Rimmer remained silent. He was looking at Lister. That intolerable git. He looked so young; so impossibly young! Rimmer had seen some of the pictures he had shown the Cat; Lister didn’t seem to have changed since his school years. Rimmer knew people like that. He’d had a great aunt once who’d lived to be 104. She’d looked barely sixty. Everyone had hated her. Rimmer’s mother, who had been started going grey in her late twenties, had once thrown a shoe at her when she’d come visiting.

On the table, Lister shifted in his sleep. From this angle, in this light, he looked barely out of his teens. Strong, healthy-looking, despite his insane diet, almost appealing. Rimmer shook the thought away. He knew Lister would grow old eventually; they’d seen it in a future echo. But how old had he been? By the time he’d look like that, what would Rimmer be? Reduced to a sentient pile of ashes? Rimmer clenched his knuckles so hard they hurt. “Holly,” he shouted, “is this true?”

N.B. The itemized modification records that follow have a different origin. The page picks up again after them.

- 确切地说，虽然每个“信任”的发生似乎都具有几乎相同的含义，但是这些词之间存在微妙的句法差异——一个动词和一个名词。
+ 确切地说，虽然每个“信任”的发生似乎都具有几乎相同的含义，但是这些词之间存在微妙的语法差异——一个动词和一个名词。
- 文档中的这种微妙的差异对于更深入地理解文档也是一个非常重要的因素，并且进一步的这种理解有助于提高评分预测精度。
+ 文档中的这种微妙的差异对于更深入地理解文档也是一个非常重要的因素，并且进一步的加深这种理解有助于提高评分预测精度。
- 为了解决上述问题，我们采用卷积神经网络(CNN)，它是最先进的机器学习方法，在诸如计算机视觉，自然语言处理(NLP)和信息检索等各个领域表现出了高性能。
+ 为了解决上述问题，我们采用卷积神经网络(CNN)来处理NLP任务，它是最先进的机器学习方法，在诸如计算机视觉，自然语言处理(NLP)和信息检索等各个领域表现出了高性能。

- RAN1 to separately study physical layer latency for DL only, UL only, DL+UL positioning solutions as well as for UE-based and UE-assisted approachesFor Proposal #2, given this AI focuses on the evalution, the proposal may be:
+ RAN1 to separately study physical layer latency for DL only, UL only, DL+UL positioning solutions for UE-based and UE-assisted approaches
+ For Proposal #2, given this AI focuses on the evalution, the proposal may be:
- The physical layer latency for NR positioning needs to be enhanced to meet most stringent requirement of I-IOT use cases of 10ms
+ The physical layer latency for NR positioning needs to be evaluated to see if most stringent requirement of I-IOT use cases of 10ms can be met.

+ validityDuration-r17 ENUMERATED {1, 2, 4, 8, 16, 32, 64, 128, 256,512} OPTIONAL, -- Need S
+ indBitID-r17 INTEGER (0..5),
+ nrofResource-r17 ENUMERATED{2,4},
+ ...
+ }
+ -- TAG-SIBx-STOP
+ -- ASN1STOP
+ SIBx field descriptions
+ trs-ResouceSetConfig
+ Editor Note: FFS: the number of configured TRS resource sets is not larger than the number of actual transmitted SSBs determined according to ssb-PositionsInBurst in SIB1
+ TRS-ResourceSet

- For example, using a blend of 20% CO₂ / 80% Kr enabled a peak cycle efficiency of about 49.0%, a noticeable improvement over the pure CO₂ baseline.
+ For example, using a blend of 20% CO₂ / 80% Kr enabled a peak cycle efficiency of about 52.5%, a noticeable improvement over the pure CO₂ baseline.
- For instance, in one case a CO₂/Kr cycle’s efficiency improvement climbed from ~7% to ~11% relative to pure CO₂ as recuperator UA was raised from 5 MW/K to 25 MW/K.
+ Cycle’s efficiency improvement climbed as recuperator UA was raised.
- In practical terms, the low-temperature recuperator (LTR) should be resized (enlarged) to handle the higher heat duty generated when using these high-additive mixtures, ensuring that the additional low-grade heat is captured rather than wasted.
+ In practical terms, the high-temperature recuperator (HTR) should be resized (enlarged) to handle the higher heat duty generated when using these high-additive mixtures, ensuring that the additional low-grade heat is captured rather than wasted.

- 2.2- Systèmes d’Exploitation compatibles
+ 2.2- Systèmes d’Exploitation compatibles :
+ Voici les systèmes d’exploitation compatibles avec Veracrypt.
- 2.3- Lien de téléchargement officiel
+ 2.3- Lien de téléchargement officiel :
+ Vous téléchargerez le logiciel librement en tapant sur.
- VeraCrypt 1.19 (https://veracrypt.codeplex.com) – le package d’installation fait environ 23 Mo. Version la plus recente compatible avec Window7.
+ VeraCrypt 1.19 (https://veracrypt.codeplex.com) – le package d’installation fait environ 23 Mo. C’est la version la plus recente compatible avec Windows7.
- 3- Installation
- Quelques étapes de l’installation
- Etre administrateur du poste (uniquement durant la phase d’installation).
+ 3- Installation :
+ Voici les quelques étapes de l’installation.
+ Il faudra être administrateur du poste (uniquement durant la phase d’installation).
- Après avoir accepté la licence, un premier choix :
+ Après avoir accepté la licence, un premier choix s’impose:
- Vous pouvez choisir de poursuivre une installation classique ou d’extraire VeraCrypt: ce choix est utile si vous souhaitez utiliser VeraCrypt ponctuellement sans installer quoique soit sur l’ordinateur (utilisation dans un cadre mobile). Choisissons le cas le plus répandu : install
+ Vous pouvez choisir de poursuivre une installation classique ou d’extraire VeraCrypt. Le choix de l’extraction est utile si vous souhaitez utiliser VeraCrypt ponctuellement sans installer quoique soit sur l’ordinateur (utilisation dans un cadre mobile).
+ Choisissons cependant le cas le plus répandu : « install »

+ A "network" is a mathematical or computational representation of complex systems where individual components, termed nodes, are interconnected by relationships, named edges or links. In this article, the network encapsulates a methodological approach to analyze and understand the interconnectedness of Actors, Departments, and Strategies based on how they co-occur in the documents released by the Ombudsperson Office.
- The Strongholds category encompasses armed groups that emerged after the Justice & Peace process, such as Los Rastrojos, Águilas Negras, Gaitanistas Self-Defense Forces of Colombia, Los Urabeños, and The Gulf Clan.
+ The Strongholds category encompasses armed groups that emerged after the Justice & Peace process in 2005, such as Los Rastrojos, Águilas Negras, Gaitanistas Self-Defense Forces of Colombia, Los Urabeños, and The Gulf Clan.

“’fraid so, Arnold,” Holly said, materializing on a screen above the door. There was a slight smirk on her face.

“Well…” Rimmer faltered, “…Well… Can’t you change it?”

She shrugged, in as much as a disembodied head could shrug. “No.”

“What do you mean, ‘no’? I’m going to deteriorate into nothingness, and you’re saying there’s nothing you can do?”

“Happens to the best of us.” Holly noted. “You don’t see Dave or the Cat complaining. Everyone grows old. That’s the way of things, innit?”

“Not AFTER you have DIED,” Rimmer yelled, trying to bang both his fists on the table in front of him, thus loosing his footing when his arms fell straight through it. Having lost all sense of balance, he tumbled through the room, falling through machinery, his light-bee navigating expertly around the objects, allowing his image to appear undisrupted. Finally coming to a rest near the corner, he collected himself, brushed some imaginary dust off his uniform, and strode out, keeping up the pretense that his dignity was still intact.

Kryten watched the hologram leave, then turned his attention to Holly. “Why didn’t you tell him that the process re-sets to his time-of-death age every thirty years?” he said reproachfully.

Holly merely blinked, her face deadpan as always. “He didn’t ask.”